Dans le monde sans bureaux physiques, les patrons peuvent désormais scanner clandestinement les captures d’écran, les heures de connexion et les frappes au clavier à volonté afin de s’assurer que leur personnel reste concentré et productif, explique le site technologique Wired.

Les employés font de la résistance

Cependant, certains travailleurs à distance s’insurgent et luttent contre la vague de surveillance des entreprises.

Les méthodes pour éviter les regards indiscrets des employeurs vont du sublime au ridicule. Face à un logiciel de surveillance difficile à éluder (en effet, les employeurs remarqueront probablement s’il a été désactivé), les férus de technologie téléchargent des machines virtuelles. Grâce à ces outils, ils peuvent ainsi isoler les programmes incriminés et leur travail du reste de leur ordinateur.

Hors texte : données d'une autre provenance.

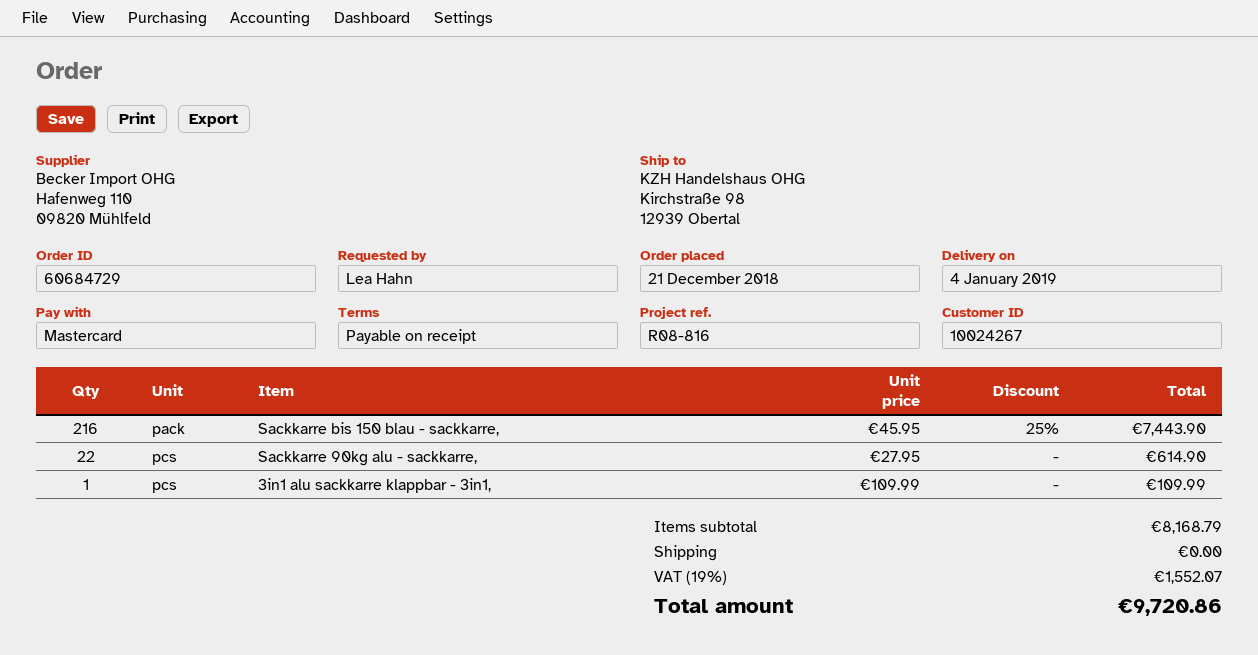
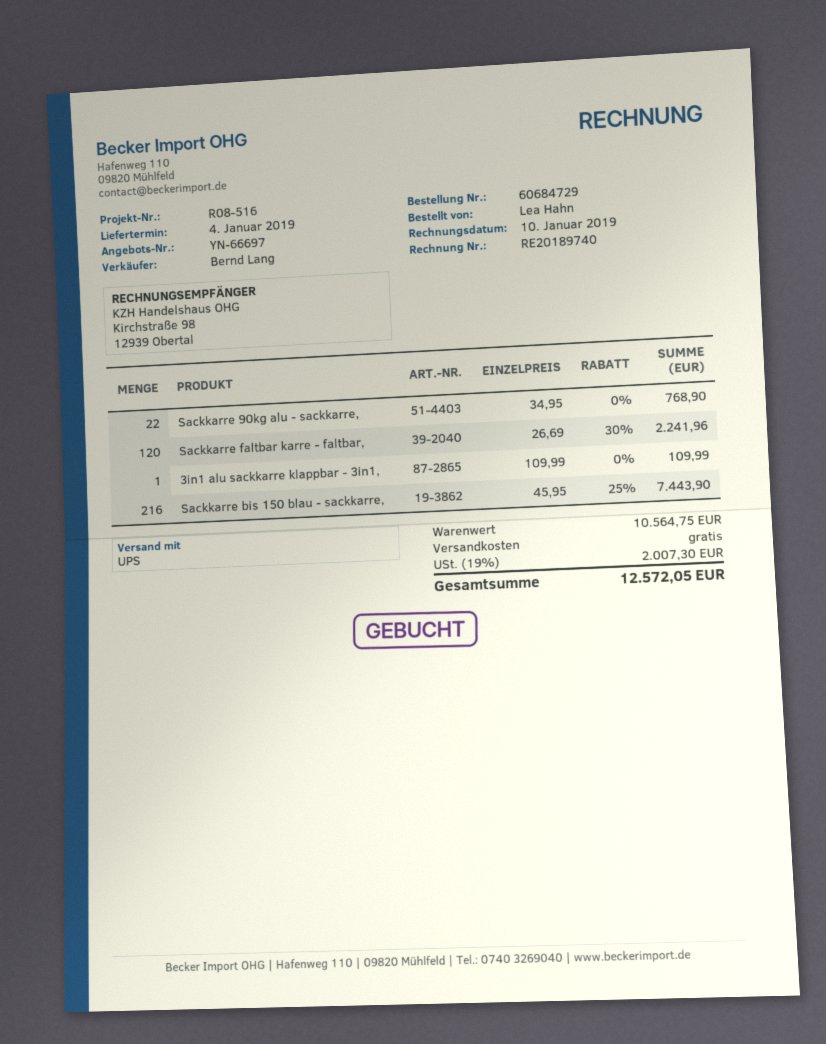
reference: R08-816 -> R08-516
Sackkarre 90kg alu - sackkarre,: 22 x 27.95 = 614.90 -> 22 x 34.95 = 768.90
Sackkarre faltbar karre - faltbar,: none -> 120 x 26.69 - 30% = 2241.96
subtotal: 8168.79 -> 10564.75
tax: 19% = 1552.07 -> 19% = 2007.30
total: 9720.86 -> 12572.05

« Si vous avez un PC suffisamment puissant, vous pouvez travailler dans une fenêtre et jouer dans l’autre sans qu’ils ne s’en rendent compte », explique un programmateur basé en Floride.

Nombreuses sont les entreprises qui en ces temps de confinement total des employés ont opté pour l’usage de Slack, le réseau social d’entreprise. Avec Slack, la surveillance du travailleur est relativement facile à organiser.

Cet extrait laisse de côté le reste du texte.